Parce qu’ils consommaient trop de glucides, et trop de glucides de mauvaise qualité, ce qui conduit au surpoids, à une glycémie élevée, à la résistance à l’insuline, tout ce qu’il faut éviter. Mais nous sommes agnostiques au plan diététique. Si d’autres approches donnent des résultats, on les propose. Chez beaucoup de patients, en particulier ceux qui ont une perméabilité intestinale, un régime alimentaire de type paléo, sans produits céréaliers ni laitages, et avec beaucoup de végétaux et des bonnes graisses, est bénéfique. Parce que le gluten des céréales favorise la perméabilité de l’intestin, et que les protéines laitières peuvent alors déclencher des réactions immunitaires donc inflammatoires.
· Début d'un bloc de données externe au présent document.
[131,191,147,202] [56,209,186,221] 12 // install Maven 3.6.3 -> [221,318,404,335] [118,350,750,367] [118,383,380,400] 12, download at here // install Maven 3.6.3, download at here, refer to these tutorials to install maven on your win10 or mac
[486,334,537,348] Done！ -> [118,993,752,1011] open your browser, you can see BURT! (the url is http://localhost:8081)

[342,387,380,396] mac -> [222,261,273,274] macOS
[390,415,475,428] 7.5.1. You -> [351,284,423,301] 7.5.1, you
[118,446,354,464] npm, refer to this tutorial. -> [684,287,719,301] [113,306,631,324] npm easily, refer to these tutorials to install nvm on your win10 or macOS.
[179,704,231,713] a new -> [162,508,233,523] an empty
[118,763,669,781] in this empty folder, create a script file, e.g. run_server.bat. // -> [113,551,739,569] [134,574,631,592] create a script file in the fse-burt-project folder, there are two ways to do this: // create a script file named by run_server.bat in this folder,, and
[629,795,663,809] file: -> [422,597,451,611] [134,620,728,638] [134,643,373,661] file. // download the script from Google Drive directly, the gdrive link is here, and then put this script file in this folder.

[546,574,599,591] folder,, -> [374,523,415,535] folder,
Ce problème de porosité intestinale est l’un des plus courants dans les états inflammatoires chroniques. Mais les patients l’ignorent. Les médecins ne le recherchent pas, donc ne le traitent pas. Pourtant ce traitement est une part importante de l'optimisation globale.

Lire : Prévenir Alzheimer avec les régimes CétoFLEX et MIND

Préconisez-vous des suppléments ou peut-on couvrir ses besoins par l’alimentation ?

Il y a des nutriments clés pour le cerveau, dont il ne faut pas manquer, comme les oméga-3, le magnésium, les vitamines B1, B9, B12, la vitamine D. On peut se procurer beaucoup de ces nutriments sans avoir besoin de suppléments. On dit souvent aux patients qu'il est préférable de les obtenir par l'alimentation plutôt que par la supplémentation. Au début, nous avons demandé à tout le monde de se supplémenter, parce qu’on voulait avoir la certitude que leurs besoins seraient couverts. Mais nous constatons aujourd'hui que nous pouvons commencer à réduire le nombre de suppléments pour de nombreuses personnes. Malgré tout, c’est plus compliqué pour la vitamine D quand on habite le nord des Etats-Unis et de l’Europe par exemple, ou pour la vitamine B12 quand on suit une alimentation strictement végétale. Dans ces cas, les suppléments sont pratiquement incontournables.

Quelle est la place de l’exercice dans votre approche ?

En termes d'exercice, nous associons la musculation, qui est particulièrement bonne pour la sensibilité à l'insuline, et un entraînement aérobie, qui est particulièrement bon pour l’oxygénation oxygénation et la circulation sanguine, et aussi pour des choses comme l'augmentation des cétones.

Si vous aimez le HIIT, c’est parfait. L'une des choses que j'aime vraiment est l'EWOT, l'exercice avec oxygénothérapie, qui consiste à inhaler des niveaux plus élevés d’oxygène, car on agit sur plusieurs paramètres qui contribuent au déclin cognitif. 

Quels rôles jouent le stress et le sommeil ?

J'ai été surpris de l'importance du stress. Lorsque votre amygdale, une région du cerveau, perçoit une menace, il y a du stress. Le stress est un énorme facteur contribuant au déclin cognitif. De nombreuses études montrent que la perception du stress ou de la menace par le cerveau peut vous maintenir dans le déclin cognitif. 

Le sommeil est l'un des aspects les plus importants pour améliorer le déclin cognitif et optimiser les capacités cognitives. Il faut vérifier que l’on s’oxygène suffisamment la nuit. C’est possible de le faire avec une montre connectée ou juste un petit oxymètre au doigt.

Vous insistez aussi sur la variabilité de la fréquence cardiaque

Nous essayons d’amener les patients à améliorer la variabilité de leur fréquence cardiaque, par une respiration appropriée comme la pratique de la cohérence cardiaque, la méditation… Autrefois, en tant que scientifique, je me moquais de la méditation. Il s'avère que c'est très important, très utile. Toujours en tant que scientifique, je ne peux pas ignorer les données.